According to Aristotle, “Persuasion is a form of demonstration, for we are most fully persuaded by something when we believe it to have been clearly demonstrated” The six arguments, which now follow, constitute the logos of this letter. “Logos (Greek for 'word') refers to the internal consistency of the message--the clarity of the claim, the logic of its reasons, and the effectiveness of its supporting evidence.” The arguments that Paul makes are rabbinic in structure , arguing from the lesser to the greater as can be seen especially in the argument regarding Abraham’s offspring 4:21 – 5:1. This mode, obviously learned in the school of Gamaliel, is employed because of the willingness of the Galatians to receive the rabbinic arguments of those carrying the new gospel. He aims to persuade the Gentile Christians that the works of the law are not required for justification.

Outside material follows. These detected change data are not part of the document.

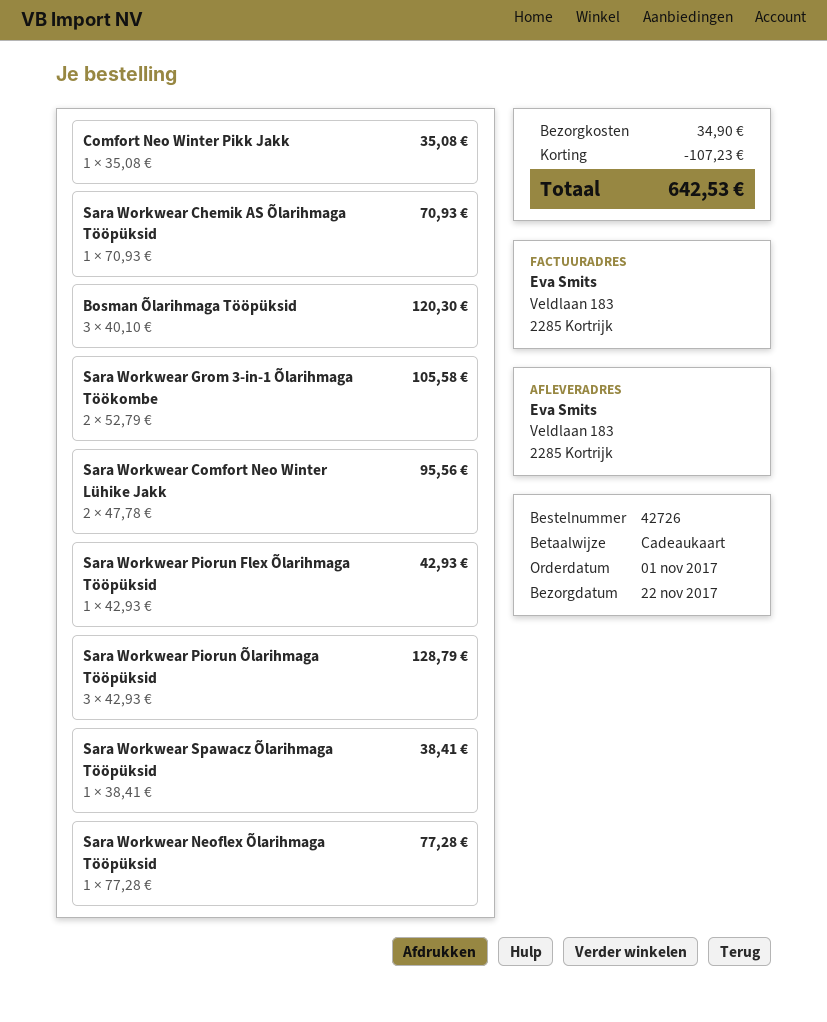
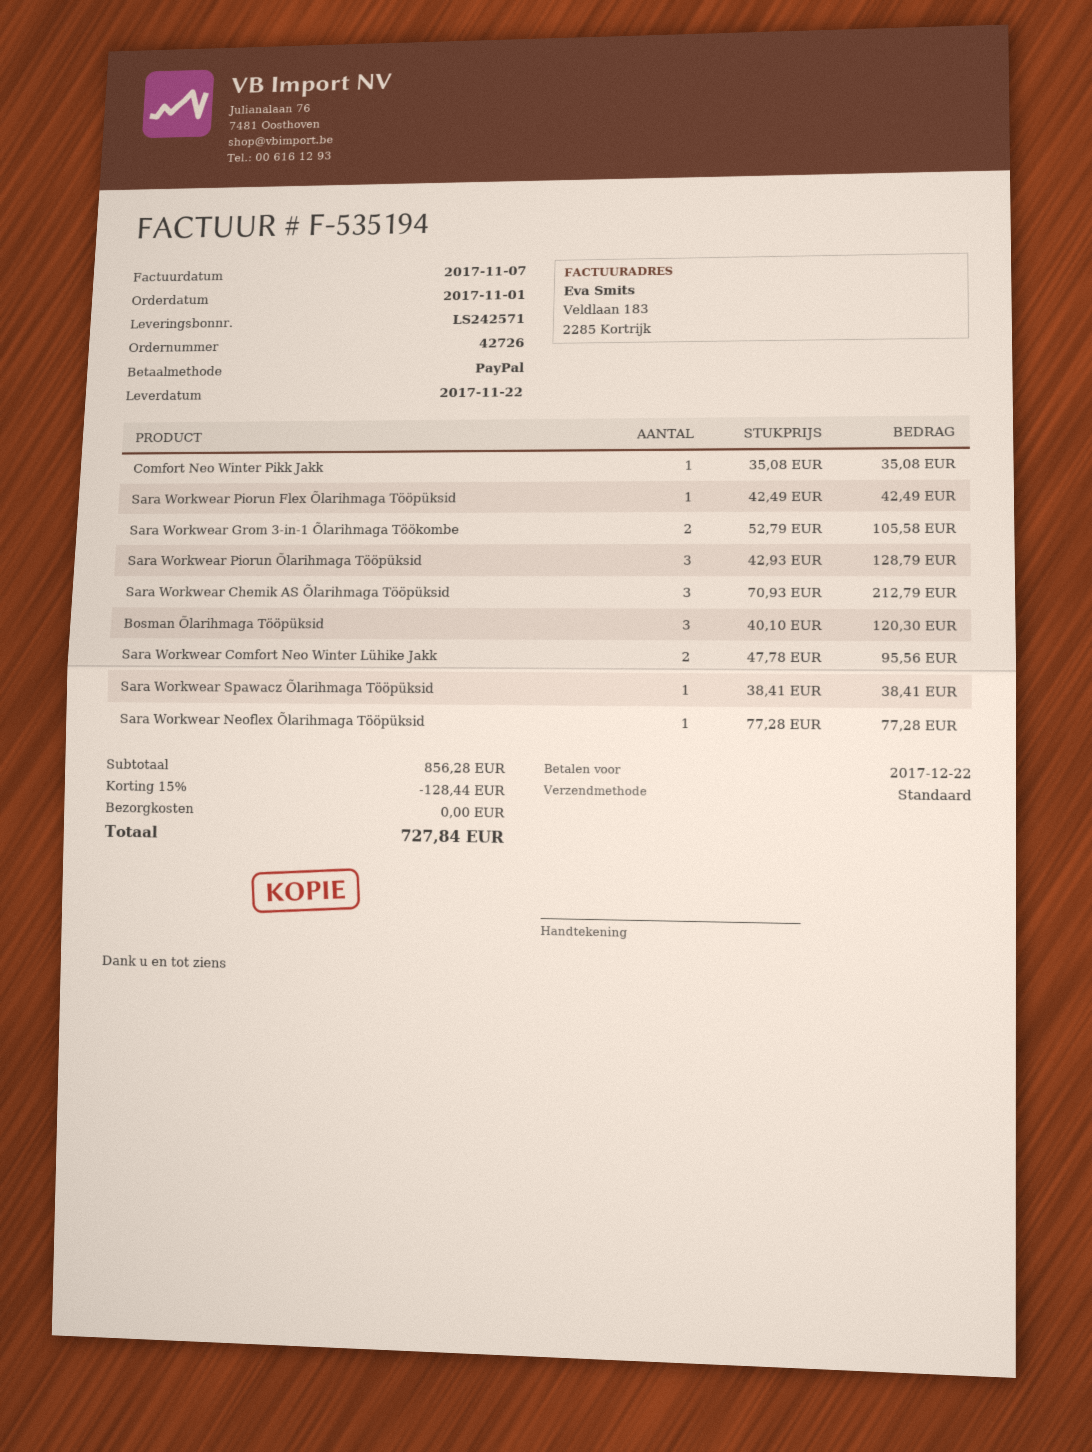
payment method: gift card -> PayPal
Sara Workwear Chemik AS Õlarihmaga Tööpüksid: 1 x 70.93 = 70.93 -> 3 x 70.93 = 212.79
Sara Workwear Piorun Flex Õlarihmaga Tööpüksid: 1 x 42.93 = 42.93 -> 1 x 42.49 = 42.49
discount: 107.23 -> 128.44
shipping: 34.90 -> 0.00
total: 642.53 -> 727.84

These six arguments found in 3:1-4:31 can be placed into one of three main groups: autobiographical, experiential and scriptural argument which in this case is “primarily centred on Abraham” . The autobiographical argument style tends to use arguments from current and past life events. Paul uses this mode in his fifth argument to remind the Galatians of how they treated him “like an angel” whilst he was with them and now questions how he could have become their enemy. In the first and fourth arguments Paul uses experiential arguments to strengthen the message he sends. Firstly he reminds them that the works of the law were not present in their lives when they first received the Spirit and that having received the Spirit they received freedom from the slavery they once had to “elemental spirits of the universe” . He points out that by accepting the rigours of the law being promoted by the agitators, they will simply re enslave themselves to empty ritual. The strongest argument delivered by Paul is the Scriptural element we find in arguments two, three and six. Here Abraham is the primary focus. It is obvious that the agitators spoke of God’s covenant with Abraham and the outward sign of circumcision as a mark of that covenant. In his second scriptural argument, Paul also employs what is known as “terminological argument” where, in 3:8, he plays on four key words: faith, righteousness, Gentiles and blessing and links them in such a way that it is made clear to the Galatians that all are made righteous independently of circumcision.
To conclude, Paul’s use of rhetoric throughout this “most Pauline of the Pauline letters” and indeed throughout all his correspondence is the hallmark of his pastoral strategy. Having been brought into Christ not by human teaching but by revelation, which in itself is an apocalyptic term , Paul tries to express the urgency of his message in a way that always argues and explains but never brow beats. In this way, he not only teaches but himself gains a deeper understanding of the role of Christ in the history of salvation, within the community of believers. Although as St Peter states there may be “some things in them hard to understand”, St Paul’s letters prove that no one can fault him for making theology dull.